Concurrency, workers, and file descriptors

The Lambda backend fans out one synchronous invoke per cell across a thread pool, and each in-flight worker holds an open socket to the Lambda endpoint. Two limits bound how many can run at once, and the orchestrator checks both before dispatch so cells are never silently dropped:

  • Open file descriptors (ulimit -n). If concurrent workers exceed the process's open-file soft limit (256 on stock macOS / many Linux shells), invokes fail with OSError: [Errno 24] Too many open files — a client-side failure AWS never sees. The runner derives a safe ceiling from the soft limit and surfaces errno-24 with actionable guidance instead of a raw connection error. Raise the limit before a large run: ulimit -n 8192.
  • Account Lambda concurrency. The runner reads the account ConcurrentExecutions ceiling and current usage (CloudWatch) and clamps workers to the available headroom (5% padding, floored at 100 free slots), so a run can't saturate the account pool and throttle itself or other Lambda activity. This degrades gracefully if the dispatch role lacks lambda:GetAccountSettings / cloudwatch:GetMetricStatistics — it then bounds workers by the FD limit alone.
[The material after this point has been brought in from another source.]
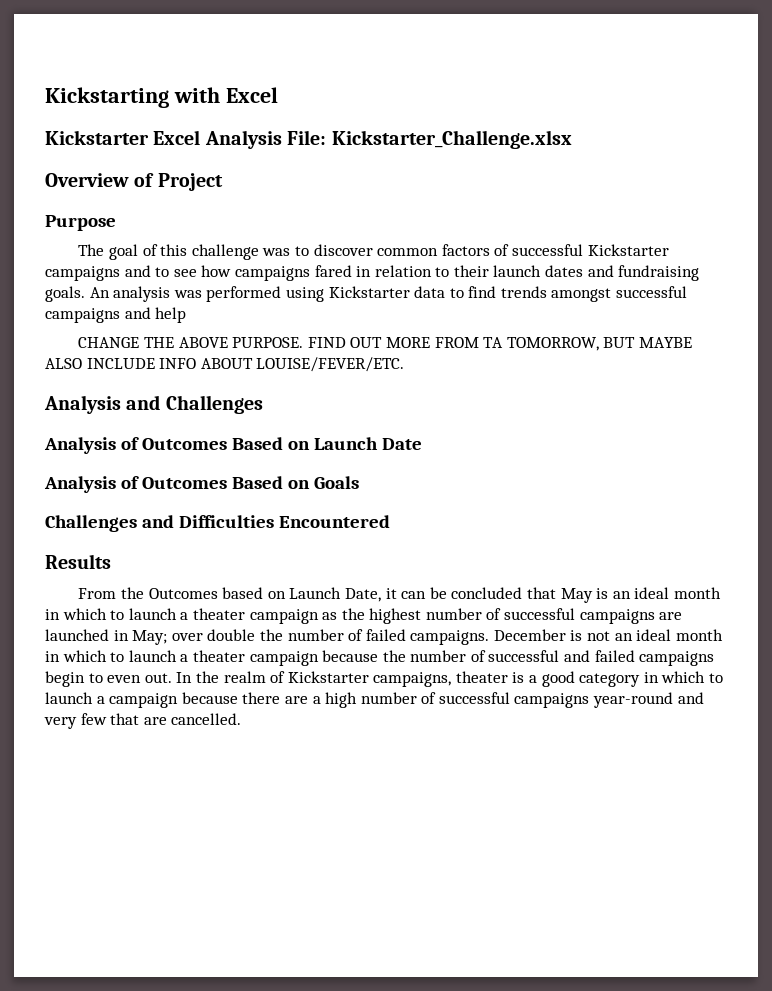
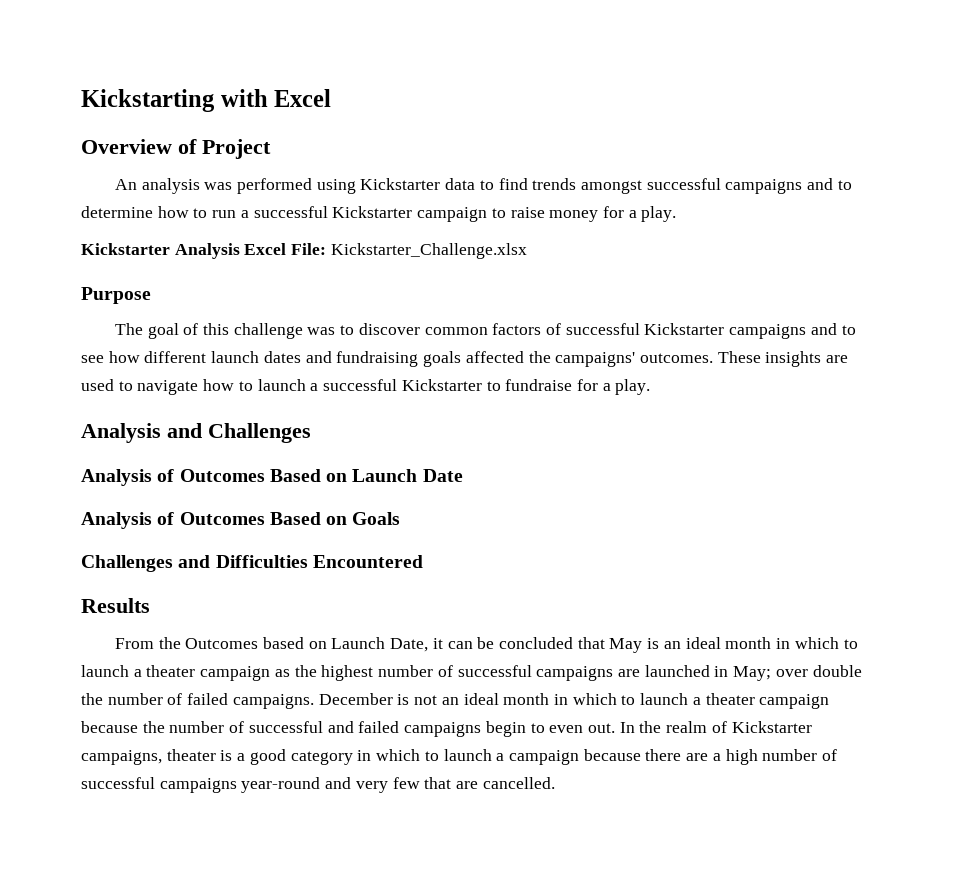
[45,130,572,149] [45,173,223,191] Kickstarter Excel Analysis File: Kickstarter_Challenge.xlsx // Overview of Project -> [81,139,271,159] [114,178,852,194] [81,206,677,222] [81,243,527,259] Overview of Project // An analysis was performed using Kickstarter data to find trends amongst successful campaigns and to determine how to run a successful Kickstarter campaign to raise money for a play. // Kickstarter Analysis Excel File: Kickstarter_Challenge.xlsx
[234,265,700,281] [45,286,688,302] [45,307,187,323] [78,337,692,351] [45,357,405,372] campaigns fared in relation to their launch dates and fundraising goals. An analysis was performed using Kickstarter data to find trends amongst successful campaigns and help // CHANGE THE ABOVE PURPOSE. FIND OUT MORE FROM TA TOMORROW, BUT MAYBE ALSO INCLUDE INFO ABOUT LOUISE/FEVER/ETC. -> [144,351,849,367] [81,379,651,395] different launch dates and fundraising goals affected the campaigns' outcomes. These insights are used to navigate how to launch a successful Kickstarter to fundraise for a play.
Keep --max-workers ≤ min(ulimit -n − headroom, account concurrency). The orchestrator enforces this automatically; setting ulimit -n higher simply raises the FD ceiling it can use.

Performance

Metric Value
Average execution time 2--3 minutes per cell
Maximum execution time 10 minutes
Lambda timeout 12 minutes (720s)
Configured memory 2048 MB
Typical memory usage 1--1.5 GB
Cold start 3--5 seconds

Cost Estimate

Per invocation (180s average, 2 GB memory): ~$0.006

Full run (~1,300 cells at order 6): ~$2 including S3 and CloudWatch costs.

Troubleshooting

Missing s3_credentials

Ensure your orchestrator script calls get_nsidc_s3_credentials and passes the credentials to each Lambda invocation.

No granules found

This is normal for cells outside the data coverage area. The function returns gracefully with error: "No granules found".

S3 write permission denied

Check that the Lambda execution role has s3:PutObject permission for the output bucket.

Too many open files

[Errno 24] Too many open files means concurrent workers exceeded the open-file soft limit and cells would be dropped. Raise it (ulimit -n 8192) or lower --max-workers. See "Concurrency, workers, and file descriptors" above — the orchestrator now clamps workers to the FD and account-concurrency limits automatically.